Il monastero fu fondato tra l’VIII e il IX secolo durante il periodo bizantino dell’iconomachia. La leggenda narra che per evitare la distruzione dell’icona della Vergine Maria, questa fosse stata gettata in mare ad Hozova in Palestina e avesse raggiunto miracolosamente l’isola  proprio nel punto dove si trova ora lo splendido Monastero.
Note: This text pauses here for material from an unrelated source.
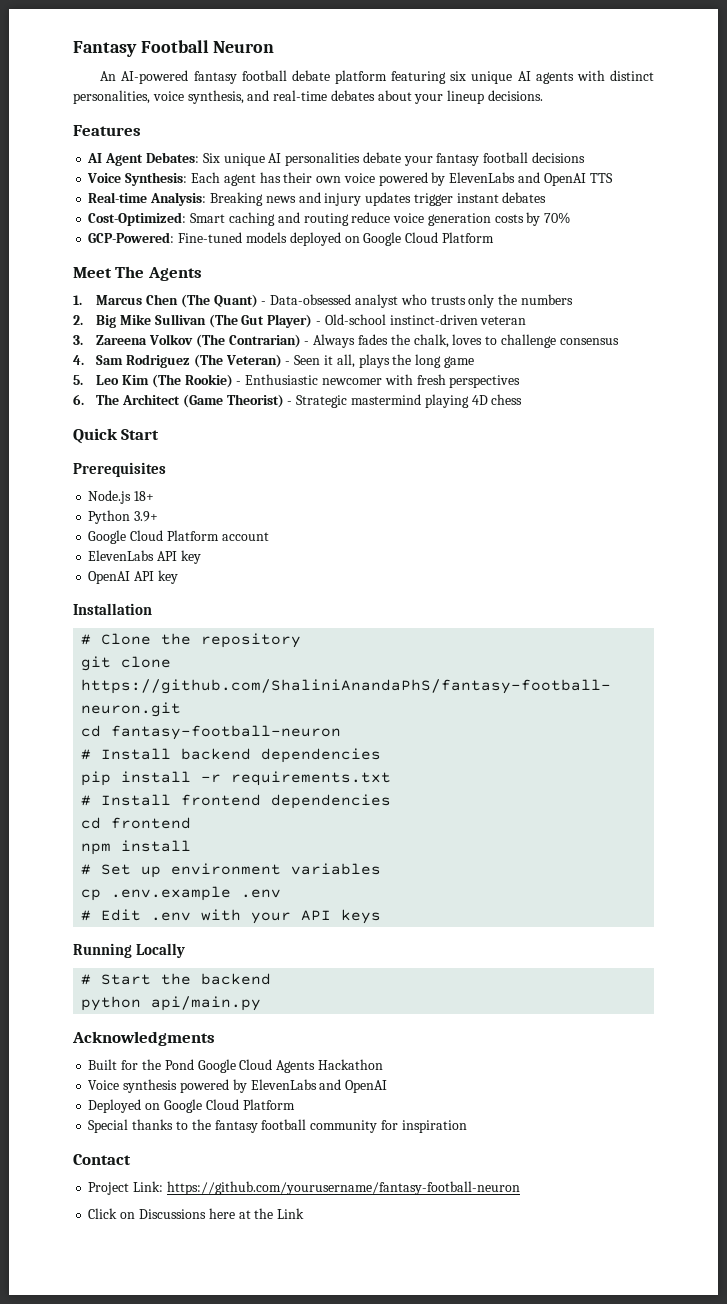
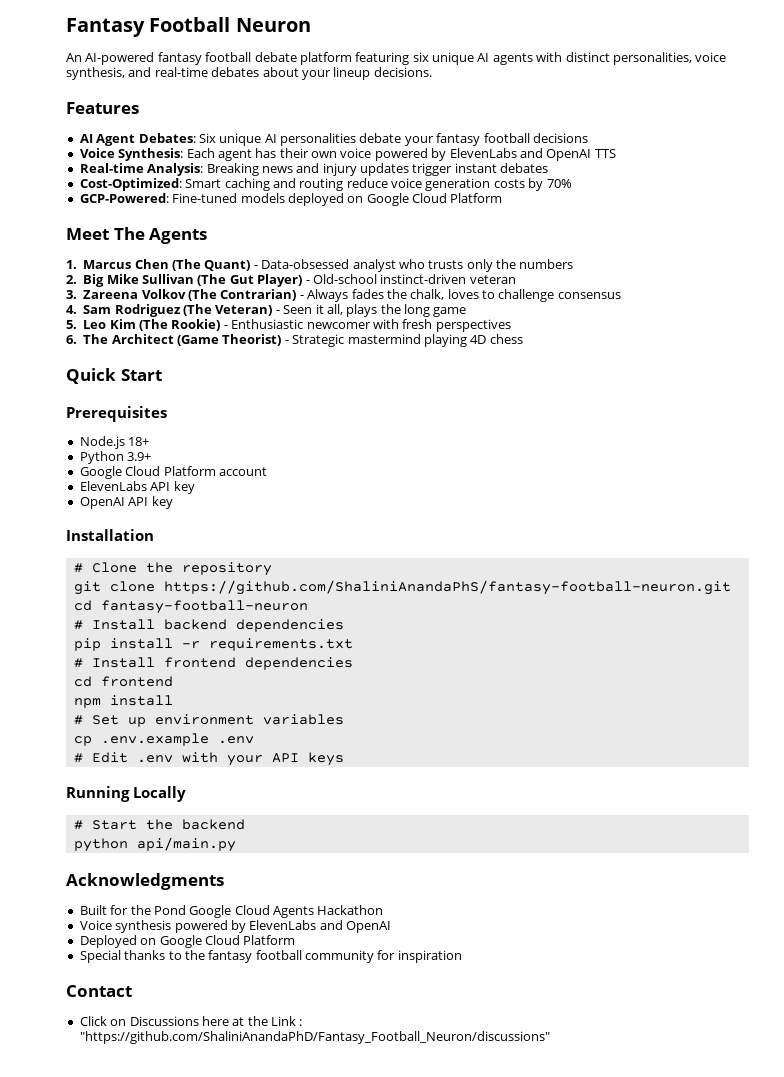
- Project Link: https://github.com/yourusername/fantasy-football-neuron
- Click on Discussions here at the Link
+ Click on Discussions here at the Link : "https://github.com/ShaliniAnandaPhD/Fantasy_Football_Neuron/discussions"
Tinos, il centro della spiritualità

Tinos ebbe molti appellativi, ma il più importante fu quello di Isola della Madonna, per il gran numero di chiese e monasteri ospitati, tra cui spicca il Santuario della Panaghía Evangelístria, sorto in seguito a fatti miracolosi.
Nel 1835, un Decreto Reale lo dichiarò luogo di Pellegrinaggio di tutti gli Ortodossi, mentre i Cattolici l’hanno chiamato la Lourdes dell’Egeo per la sua ideale affinità con il Santuario francese dei Pirenei.
Nel 1972, un altro Decreto ha definito Tinos Isola Sacra per il valore della icona miracolosa Panaghía Evangelístria.
Numerose feste attirano pellegrini da ogni dove, principalmente il 15 agosto, festa della Dormizione di Maria, periodo di straordinario fervore, che per un mese rende l’isola il centro del Cristianesimo greco.
Il Santuario si presenta oggi come una bianca imponente costruzione, circondata da vasti locali per l’accoglienza di pellegrini e affiancata da una doppia larga scalinata; domina col suo alto campanile il capoluogo che si estende ad anfiteatro su una baia mozzafiato ai suoi piedi.

Patmos, l’isola dell’Apocalisse

In un tour dei luoghi sacri non può mancare una visita a Patmos, Isola dell’Egeo che ospita le grotte dove San Giovanni Evangelista durante il suo esilio avrebbe scritto l’Apocalisse. Ancora oggi il monastero di San Giovanni Evangelista e la Grotta dove l’apostolo ricevette la rivelazione costituiscono un importante centro di vita monastica per il mondo ortodosso, è uno dei pochi posti al mondo dove le funzioni religiose sono praticate ancora nella loro forma originaria, proprio come avveniva agli inizi del Cristianesimo.